At the center of this journey is Shadow, his German Shepherd-constant, watchful, and unyielding. Shadow is not a pet in these pages but a sentinel, a guardian who stood between his owner and the tide more than once. Around them, a handful of people form a fragile constellation of rescue: a sister who drove hours without hesitation, a friend whose laughter cracked the silence open, a few rare souls who stayed when it would have been easier to leave.
Carazas writes with the lyricism of a poet and the precision of a survivor cataloguing evidence. His prose burns hot and then drops to a whisper. Memory arrives in fragments: the slam of a door, the burn of winter air, the echo of words meant to wound.

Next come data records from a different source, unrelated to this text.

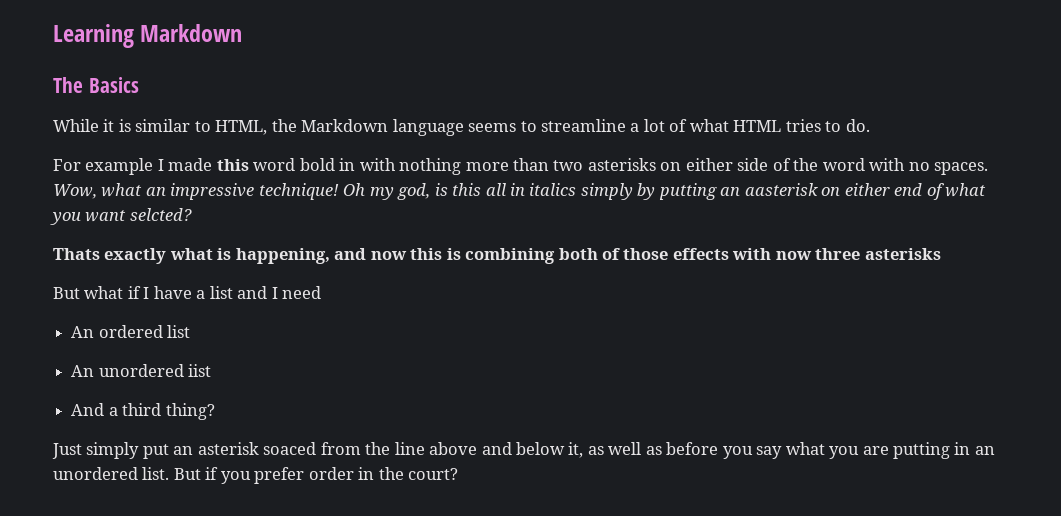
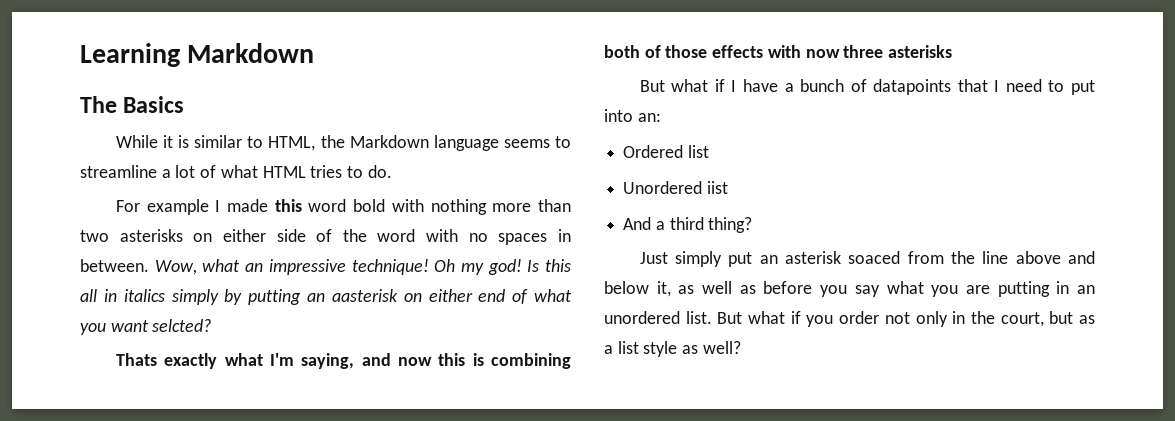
[339,158,356,171] in -> (386, 205) none
[934,162,989,175] spaces. -> [498,229,571,245] [80,259,149,272] spaces in between.
[397,183,448,200] god, is -> [487,259,540,275] god! Is
[217,248,330,264] is happening, -> [269,353,355,369] I'm saying,
[209,286,322,299] [71,325,163,338] list and I need // An ordered -> [800,79,1095,95] [604,109,661,122] [623,145,684,158] bunch of datapoints that I need to put into an: // Ordered
[71,364,184,377] An unordered -> [623,181,703,194] Unordered
(201, 474) none -> [748,311,786,324] what
[254,467,459,484] prefer order in the court? -> [839,311,1095,327] [604,341,741,357] order not only in the court, but as a list style as well?

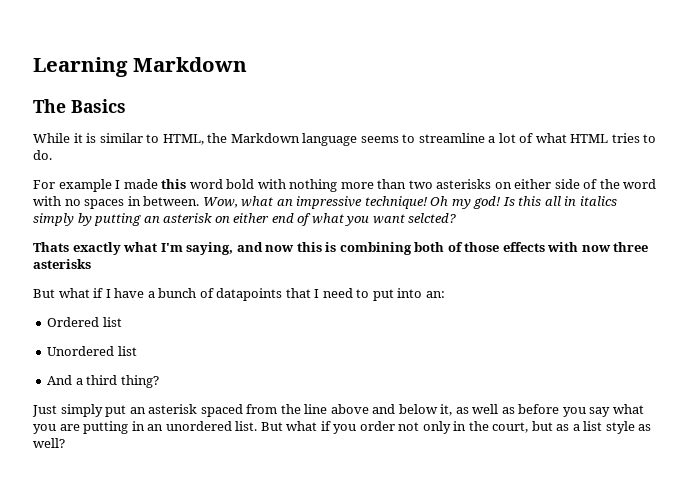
[331,289,398,302] aasterisk -> [163,213,213,223] asterisk
[706,181,728,194] iist -> [117,346,137,356] list
[848,251,901,264] soaced -> [200,404,243,417] spaced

Symbols repeat and return-the white room where he was taken in, the garage light in the moment before collapse, the tide that tempts him to vanish, the daffodils blooming in defiance of frost.
This memoir refuses to soften the truth. It doesn't rush to the part where the pain is over. Instead, it walks you through the raw aftermath-past the places where he almost didn't make it-until the breath returns. Not as a miracle, but as a relic dug from ash, still warm from the fire.
For readers of Joan Didion, Matt Haig, and Cheryl Strayed, Now That I'm Still Here is a work of survival, identity, and defiance. It's a reminder that the decision to live is rarely made once-it's made over and over, in the smallest of moments, in the quietest of rooms. It's not just a story. It's a testament. And it will stay with you long after the last page is turned.